しかしなんだね。牧場の近くでやっている体験パークで起きる惨劇とその後の兄弟の家に大量の血液が降り注ぐところなど,トム・クルーズの「宇宙戦争」以上のグロさだなと思ったし、得体の知れない恐怖も感じた。
戦いには勝ったが,その時明らかにされるUFOの正体(ビジュアルはともかく、正体はそれでもわからないけどね)はイリス(ガメラ3)並みの美しさだ。
さて,大きな疑問が3つ。
①途中で挿入される「チンパンジーによる暴行事件」は何なの?本題とどんな関係が?しかもこれだけでホラーが成立してるじゃない?
②カメラマンは何がしたかったの?
③あんなに一攫千金を狙って写真や動画を撮ることに奮闘していたのに,ラストシーンで惨劇の起きたパークの取材に来ていたクルー全員に見られ撮影されてしまう。
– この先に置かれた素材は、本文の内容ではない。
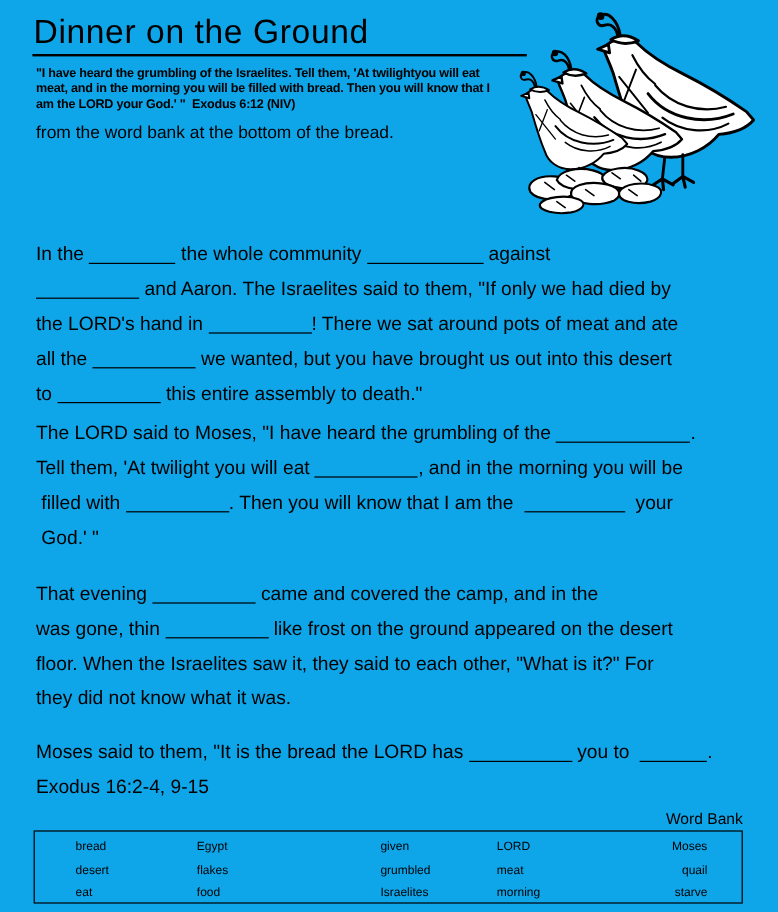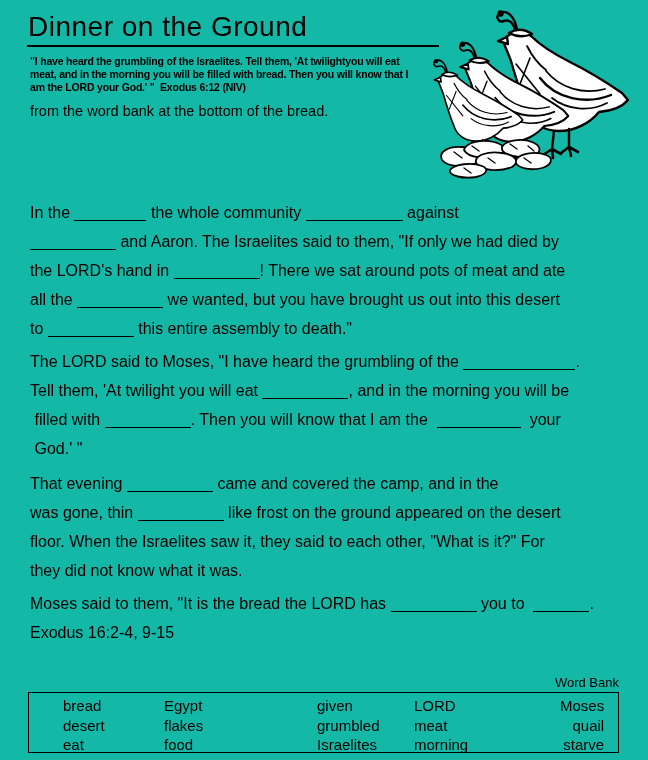"Dinner on the Ground" .page { background: #14b8a6 -> #0ea5e9 }
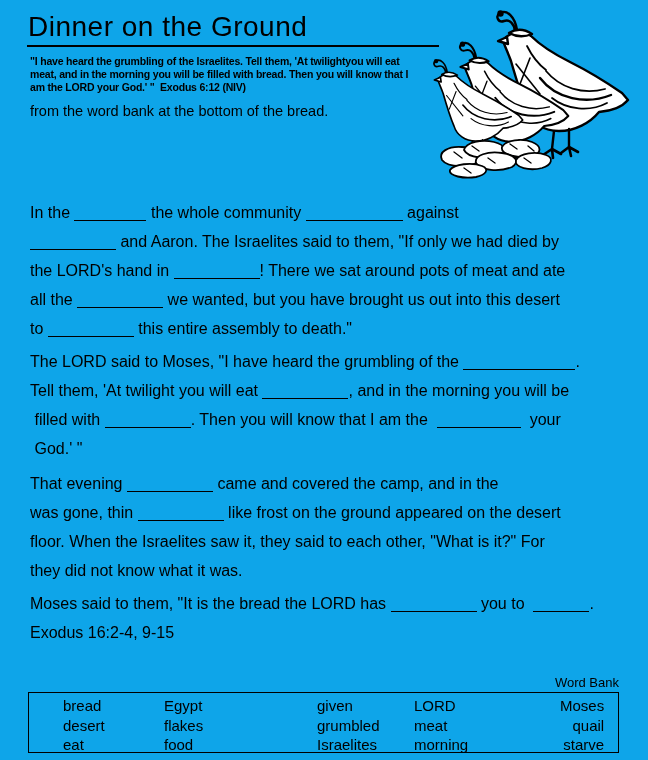"The LORD said to Moses," .para-1 { margin-bottom: 6px -> 18px }
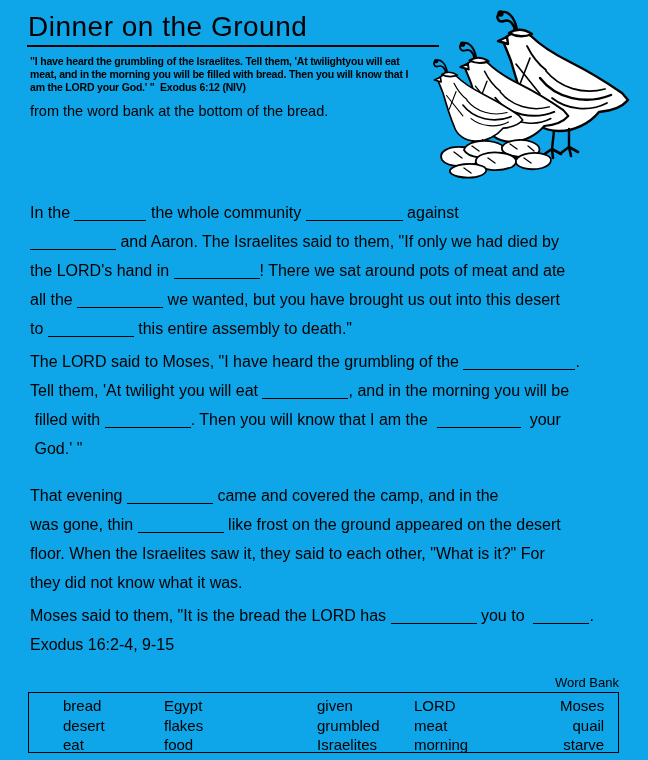"That evening came and covered" .para-2 { margin-bottom: 4px -> 16px }
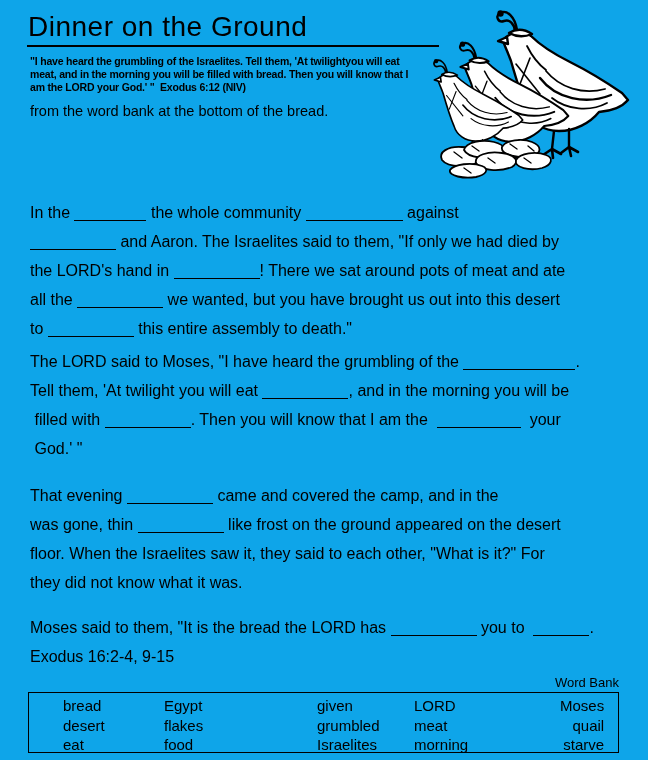"bread" .wb-col { font-size: 15px -> 10px }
電気はどうなった?
いずれにしても「その後」が出てこない(エンドロール後に出るかなと思ったけど)ので消化不良だなあ。
だれか,この解釈教えてくださいな
チンパンジーは凶暴な習性を持っていて、他の霊長類食べちゃうから、急に食欲を向けてくる野生動物って意味合いかなと。
女の子の顔食べられてたし。
あの女の子可哀想な役柄でした。